• PROBLEM REQUIREMENTS: Restate word for word the entries below, starting with the line with "subtotal: 6179.22 -> 5037.36" and continuing through the line with "Rare bnew opi". Include both of those lines and no others.

Records from a data source
● ● ● ● ●
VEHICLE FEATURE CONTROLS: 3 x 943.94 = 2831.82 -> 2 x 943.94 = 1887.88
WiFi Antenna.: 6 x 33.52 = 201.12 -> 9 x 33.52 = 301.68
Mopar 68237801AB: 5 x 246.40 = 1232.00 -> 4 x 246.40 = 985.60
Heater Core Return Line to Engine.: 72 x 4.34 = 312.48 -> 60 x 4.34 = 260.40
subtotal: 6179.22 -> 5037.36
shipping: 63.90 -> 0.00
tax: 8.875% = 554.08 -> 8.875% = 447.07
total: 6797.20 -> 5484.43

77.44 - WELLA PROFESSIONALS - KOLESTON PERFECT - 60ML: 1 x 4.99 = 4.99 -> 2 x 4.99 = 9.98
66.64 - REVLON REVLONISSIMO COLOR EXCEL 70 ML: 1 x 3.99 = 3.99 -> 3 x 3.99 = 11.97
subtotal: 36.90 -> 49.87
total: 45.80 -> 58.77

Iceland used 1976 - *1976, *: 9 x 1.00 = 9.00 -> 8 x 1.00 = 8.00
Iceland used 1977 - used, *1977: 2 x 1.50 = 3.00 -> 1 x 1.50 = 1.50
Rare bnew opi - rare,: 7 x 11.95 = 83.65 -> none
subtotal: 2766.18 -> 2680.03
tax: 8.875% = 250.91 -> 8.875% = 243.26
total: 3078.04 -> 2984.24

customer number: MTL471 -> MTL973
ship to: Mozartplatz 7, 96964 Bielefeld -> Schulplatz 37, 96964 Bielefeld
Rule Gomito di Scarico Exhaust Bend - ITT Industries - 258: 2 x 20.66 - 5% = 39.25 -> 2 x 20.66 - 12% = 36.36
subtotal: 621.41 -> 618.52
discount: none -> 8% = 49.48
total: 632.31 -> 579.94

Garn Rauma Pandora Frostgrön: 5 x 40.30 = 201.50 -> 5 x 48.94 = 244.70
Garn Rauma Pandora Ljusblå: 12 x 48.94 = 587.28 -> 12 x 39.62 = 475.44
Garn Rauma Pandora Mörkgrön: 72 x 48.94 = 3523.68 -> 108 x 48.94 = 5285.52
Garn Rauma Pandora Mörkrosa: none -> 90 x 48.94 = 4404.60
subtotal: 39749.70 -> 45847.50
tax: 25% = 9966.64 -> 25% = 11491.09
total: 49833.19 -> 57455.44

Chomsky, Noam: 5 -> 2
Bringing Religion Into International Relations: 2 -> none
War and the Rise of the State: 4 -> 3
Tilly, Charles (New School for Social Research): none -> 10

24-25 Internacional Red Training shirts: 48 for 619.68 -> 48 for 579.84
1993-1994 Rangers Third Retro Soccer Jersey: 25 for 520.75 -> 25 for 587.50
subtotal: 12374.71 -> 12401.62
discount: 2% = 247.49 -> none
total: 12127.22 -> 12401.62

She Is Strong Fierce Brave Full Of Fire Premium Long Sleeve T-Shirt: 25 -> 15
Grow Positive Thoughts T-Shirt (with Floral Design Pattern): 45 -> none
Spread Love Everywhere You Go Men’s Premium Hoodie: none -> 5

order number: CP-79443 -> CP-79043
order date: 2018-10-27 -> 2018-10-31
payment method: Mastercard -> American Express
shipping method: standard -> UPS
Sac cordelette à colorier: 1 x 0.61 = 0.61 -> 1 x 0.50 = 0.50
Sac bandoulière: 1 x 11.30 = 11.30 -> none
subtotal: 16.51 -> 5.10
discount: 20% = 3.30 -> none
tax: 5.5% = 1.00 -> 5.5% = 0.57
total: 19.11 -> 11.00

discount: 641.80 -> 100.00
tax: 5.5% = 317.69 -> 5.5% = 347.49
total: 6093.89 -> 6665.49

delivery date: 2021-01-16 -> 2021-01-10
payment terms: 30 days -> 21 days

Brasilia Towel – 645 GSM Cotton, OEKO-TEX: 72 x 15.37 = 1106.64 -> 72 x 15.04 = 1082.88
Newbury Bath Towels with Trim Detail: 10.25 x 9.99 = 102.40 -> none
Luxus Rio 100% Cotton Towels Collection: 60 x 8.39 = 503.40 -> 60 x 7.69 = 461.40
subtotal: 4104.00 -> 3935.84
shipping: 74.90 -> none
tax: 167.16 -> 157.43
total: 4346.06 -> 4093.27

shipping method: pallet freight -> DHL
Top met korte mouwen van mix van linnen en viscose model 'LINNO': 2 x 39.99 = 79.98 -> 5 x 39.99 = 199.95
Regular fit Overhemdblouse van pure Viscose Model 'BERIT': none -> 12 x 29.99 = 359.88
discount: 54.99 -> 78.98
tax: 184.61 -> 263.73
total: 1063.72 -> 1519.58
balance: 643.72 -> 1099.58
● ● ● ● ●
• EXERCISE RESPONSE:
subtotal: 6179.22 -> 5037.36
shipping: 63.90 -> 0.00
tax: 8.875% = 554.08 -> 8.875% = 447.07
total: 6797.20 -> 5484.43

77.44 - WELLA PROFESSIONALS - KOLESTON PERFECT - 60ML: 1 x 4.99 = 4.99 -> 2 x 4.99 = 9.98
66.64 - REVLON REVLONISSIMO COLOR EXCEL 70 ML: 1 x 3.99 = 3.99 -> 3 x 3.99 = 11.97
subtotal: 36.90 -> 49.87
total: 45.80 -> 58.77

Iceland used 1976 - *1976, *: 9 x 1.00 = 9.00 -> 8 x 1.00 = 8.00
Iceland used 1977 - used, *1977: 2 x 1.50 = 3.00 -> 1 x 1.50 = 1.50
Rare bnew opi - rare,: 7 x 11.95 = 83.65 -> none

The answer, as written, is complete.